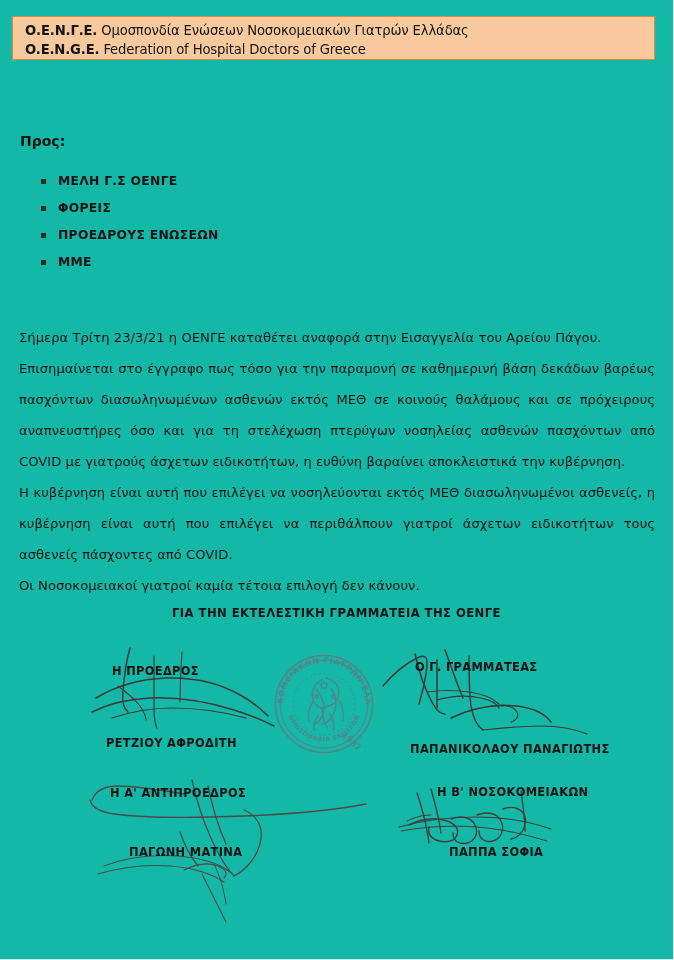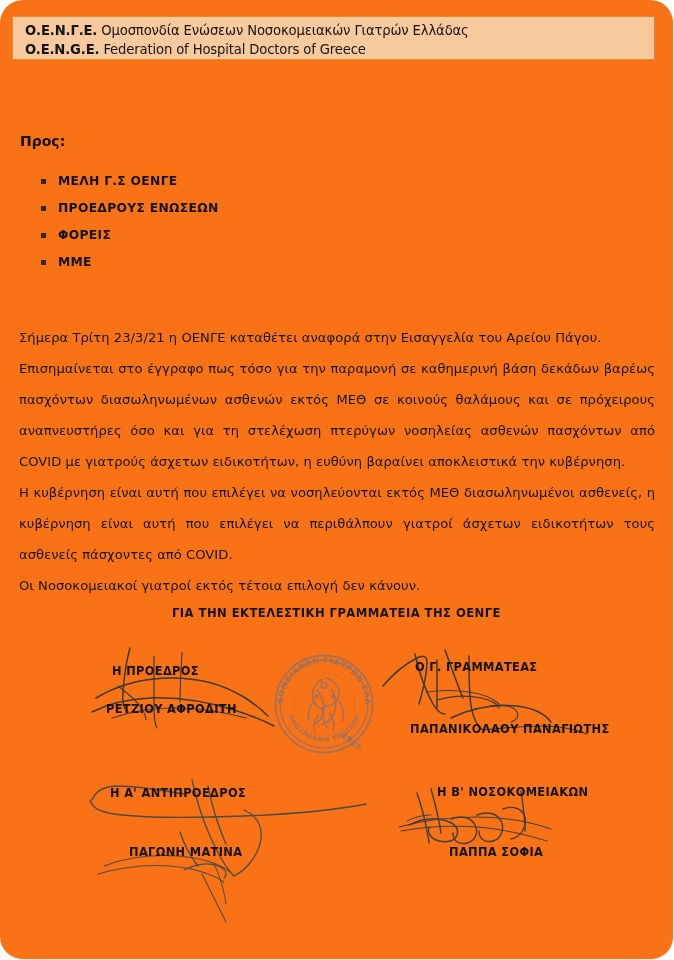--- a/index.html
+++ b/index.html
@@ -16,12 +16,11 @@
     position: relative;
     width: 674px;
     height: 960px;
-    background: #f97316;
+    background: #14b8a6;
     overflow: hidden;
     box-sizing: border-box;
     border-right: 1px solid #e8e8e8;
     border-bottom: 1px solid #eaeaea;
-    border-radius: 23px;
   }
 
   

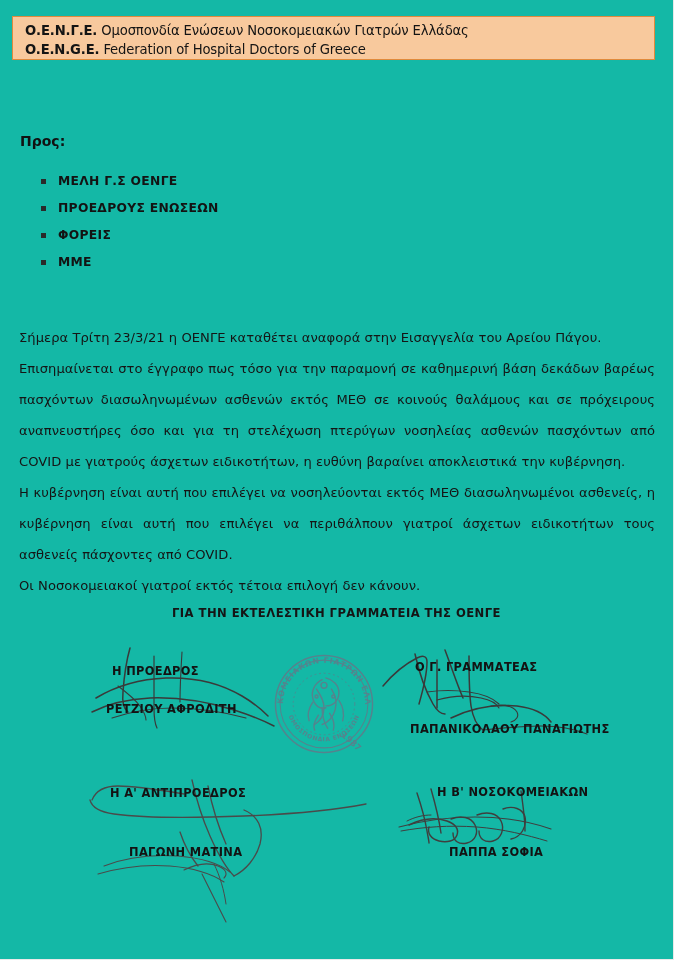--- a/index.html
+++ b/index.html
@@ -209,11 +209,11 @@
     </li>
     <li>
       <span class="bullet-square"></span>
-      <span>ΠΡΟΕΔΡΟΥΣ ΕΝΩΣΕΩΝ</span>
+      <span>ΦΟΡΕΙΣ</span>
     </li>
     <li>
       <span class="bullet-square"></span>
-      <span>ΦΟΡΕΙΣ</span>
+      <span>ΠΡΟΕΔΡΟΥΣ ΕΝΩΣΕΩΝ</span>
     </li>
     <li>
       <span class="bullet-square"></span>

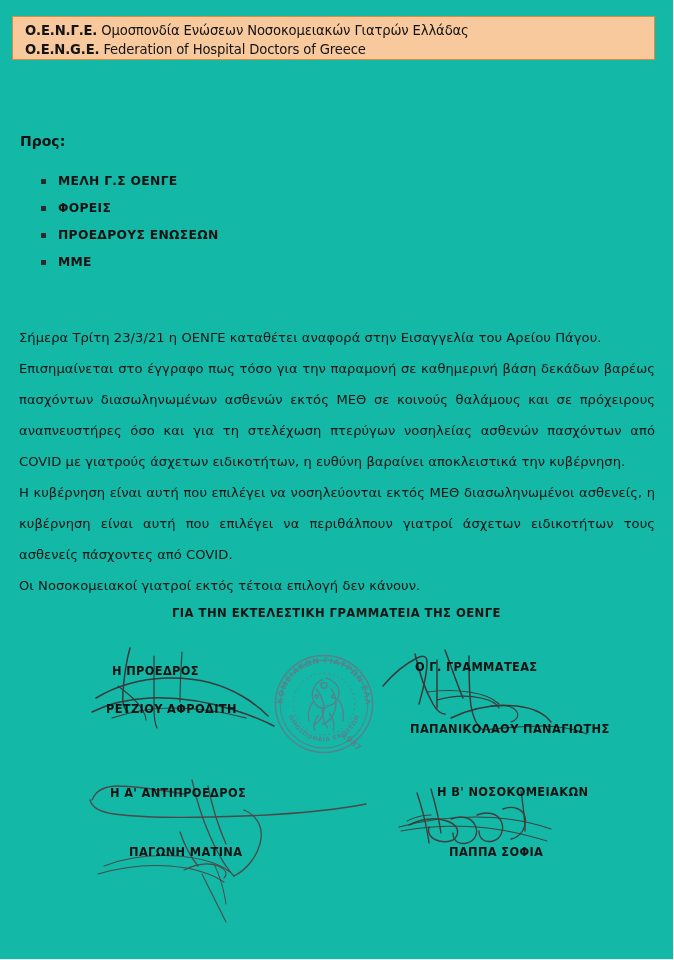--- a/index.html
+++ b/index.html
@@ -225,7 +225,7 @@
     <p class="para nojustify">Σήμερα Τρίτη 23/3/21 η ΟΕΝΓΕ καταθέτει αναφορά στην Εισαγγελία του Αρείου Πάγου.</p>
     <p class="para">Επισημαίνεται στο έγγραφο πως τόσο για την παραμονή σε καθημερινή βάση δεκάδων βαρέως πασχόντων διασωληνωμένων ασθενών εκτός ΜΕΘ σε κοινούς θαλάμους και σε πρόχειρους αναπνευστήρες όσο και για τη στελέχωση πτερύγων νοσηλείας ασθενών πασχόντων από COVID με γιατρούς άσχετων ειδικοτήτων, η ευθύνη βαραίνει αποκλειστικά την κυβέρνηση.</p>
     <p class="para">Η κυβέρνηση είναι αυτή που επιλέγει να νοσηλεύονται εκτός ΜΕΘ διασωληνωμένοι ασθενείς, η κυβέρνηση είναι αυτή που επιλέγει να περιθάλπουν γιατροί άσχετων ειδικοτήτων τους ασθενείς πάσχοντες από COVID.</p>
-    <p class="para nojustify">Οι Νοσοκομειακοί γιατροί εκτός τέτοια επιλογή δεν κάνουν.</p>
+    <p class="para nojustify">Οι Νοσοκομειακοί γιατροί καμία τέτοια επιλογή δεν κάνουν.</p>
   </div>
 
   <div id="signature-heading">ΓΙΑ ΤΗΝ ΕΚΤΕΛΕΣΤΙΚΗ ΓΡΑΜΜΑΤΕΙΑ ΤΗΣ ΟΕΝΓΕ</div>

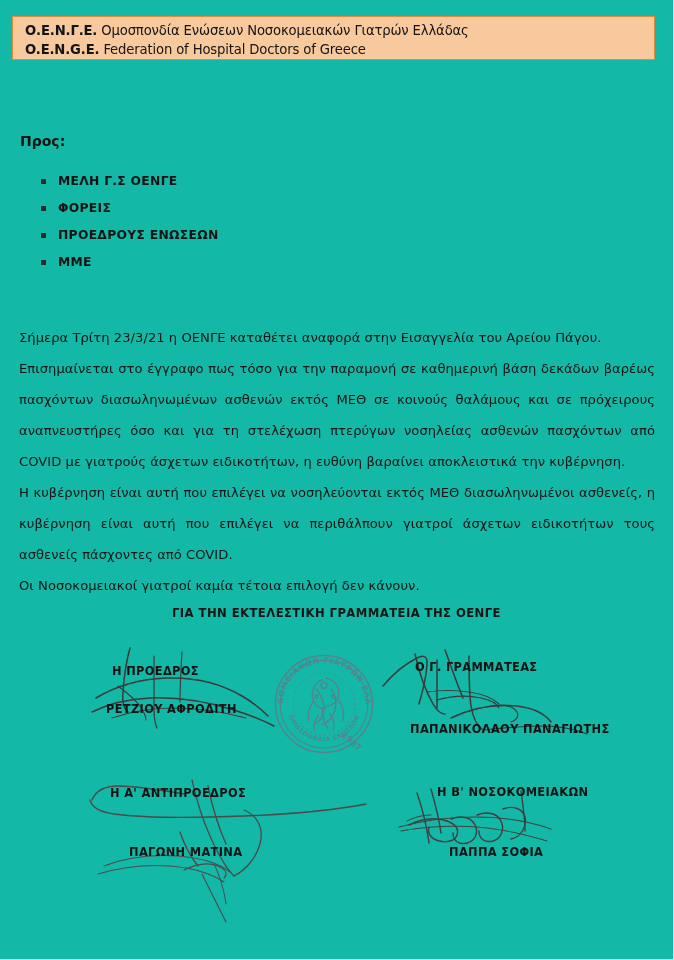--- a/index.html
+++ b/index.html
@@ -162,7 +162,7 @@
 
   
   #sig-president    { left: 112px; top: 664px; }
-  #sig-president .sig-name { margin-top: 24px; margin-left: -6px; text-align: center; }
+  #sig-president .sig-name { margin-top: 58px; margin-left: -6px; text-align: center; }
 
   #sig-secretary    { left: 415px; top: 660px; }
   #sig-secretary .sig-name { margin-top: 48px; margin-left: -5px; }

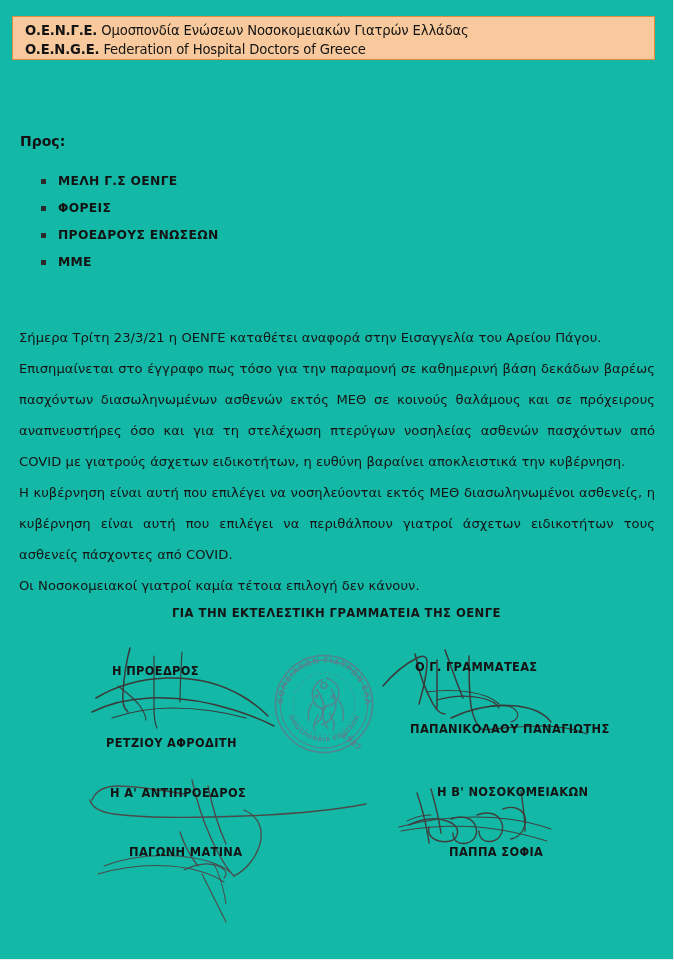--- a/index.html
+++ b/index.html
@@ -165,7 +165,7 @@
   #sig-president .sig-name { margin-top: 58px; margin-left: -6px; text-align: center; }
 
   #sig-secretary    { left: 415px; top: 660px; }
-  #sig-secretary .sig-name { margin-top: 48px; margin-left: -5px; }
+  #sig-secretary .sig-name { margin-top: 68px; margin-left: -5px; }
 
   #sig-vp-a         { left: 110px; top: 786px; }
   #sig-vp-a .sig-name { margin-top: 45px; margin-left: 19px; }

**WORK REQUIRED**.
Each of the lines above should be transcribed exactly; no image is to be copied.

**WRITTEN REPLY**.
--- a/index.html
+++ b/index.html
@@ -16,12 +16,11 @@
     position: relative;
     width: 674px;
     height: 960px;
-    background: #f97316;
+    background: #14b8a6;
     overflow: hidden;
     box-sizing: border-box;
     border-right: 1px solid #e8e8e8;
     border-bottom: 1px solid #eaeaea;
-    border-radius: 23px;
   }
 
   

--- a/index.html
+++ b/index.html
@@ -209,11 +209,11 @@
     </li>
     <li>
       <span class="bullet-square"></span>
-      <span>ΠΡΟΕΔΡΟΥΣ ΕΝΩΣΕΩΝ</span>
+      <span>ΦΟΡΕΙΣ</span>
     </li>
     <li>
       <span class="bullet-square"></span>
-      <span>ΦΟΡΕΙΣ</span>
+      <span>ΠΡΟΕΔΡΟΥΣ ΕΝΩΣΕΩΝ</span>
     </li>
     <li>
       <span class="bullet-square"></span>

--- a/index.html
+++ b/index.html
@@ -225,7 +225,7 @@
     <p class="para nojustify">Σήμερα Τρίτη 23/3/21 η ΟΕΝΓΕ καταθέτει αναφορά στην Εισαγγελία του Αρείου Πάγου.</p>
     <p class="para">Επισημαίνεται στο έγγραφο πως τόσο για την παραμονή σε καθημερινή βάση δεκάδων βαρέως πασχόντων διασωληνωμένων ασθενών εκτός ΜΕΘ σε κοινούς θαλάμους και σε πρόχειρους αναπνευστήρες όσο και για τη στελέχωση πτερύγων νοσηλείας ασθενών πασχόντων από COVID με γιατρούς άσχετων ειδικοτήτων, η ευθύνη βαραίνει αποκλειστικά την κυβέρνηση.</p>
     <p class="para">Η κυβέρνηση είναι αυτή που επιλέγει να νοσηλεύονται εκτός ΜΕΘ διασωληνωμένοι ασθενείς, η κυβέρνηση είναι αυτή που επιλέγει να περιθάλπουν γιατροί άσχετων ειδικοτήτων τους ασθενείς πάσχοντες από COVID.</p>
-    <p class="para nojustify">Οι Νοσοκομειακοί γιατροί εκτός τέτοια επιλογή δεν κάνουν.</p>
+    <p class="para nojustify">Οι Νοσοκομειακοί γιατροί καμία τέτοια επιλογή δεν κάνουν.</p>
   </div>
 
   <div id="signature-heading">ΓΙΑ ΤΗΝ ΕΚΤΕΛΕΣΤΙΚΗ ΓΡΑΜΜΑΤΕΙΑ ΤΗΣ ΟΕΝΓΕ</div>

--- a/index.html
+++ b/index.html
@@ -162,7 +162,7 @@
 
   
   #sig-president    { left: 112px; top: 664px; }
-  #sig-president .sig-name { margin-top: 24px; margin-left: -6px; text-align: center; }
+  #sig-president .sig-name { margin-top: 58px; margin-left: -6px; text-align: center; }
 
   #sig-secretary    { left: 415px; top: 660px; }
   #sig-secretary .sig-name { margin-top: 48px; margin-left: -5px; }

--- a/index.html
+++ b/index.html
@@ -165,7 +165,7 @@
   #sig-president .sig-name { margin-top: 58px; margin-left: -6px; text-align: center; }
 
   #sig-secretary    { left: 415px; top: 660px; }
-  #sig-secretary .sig-name { margin-top: 48px; margin-left: -5px; }
+  #sig-secretary .sig-name { margin-top: 68px; margin-left: -5px; }
 
   #sig-vp-a         { left: 110px; top: 786px; }
   #sig-vp-a .sig-name { margin-top: 45px; margin-left: 19px; }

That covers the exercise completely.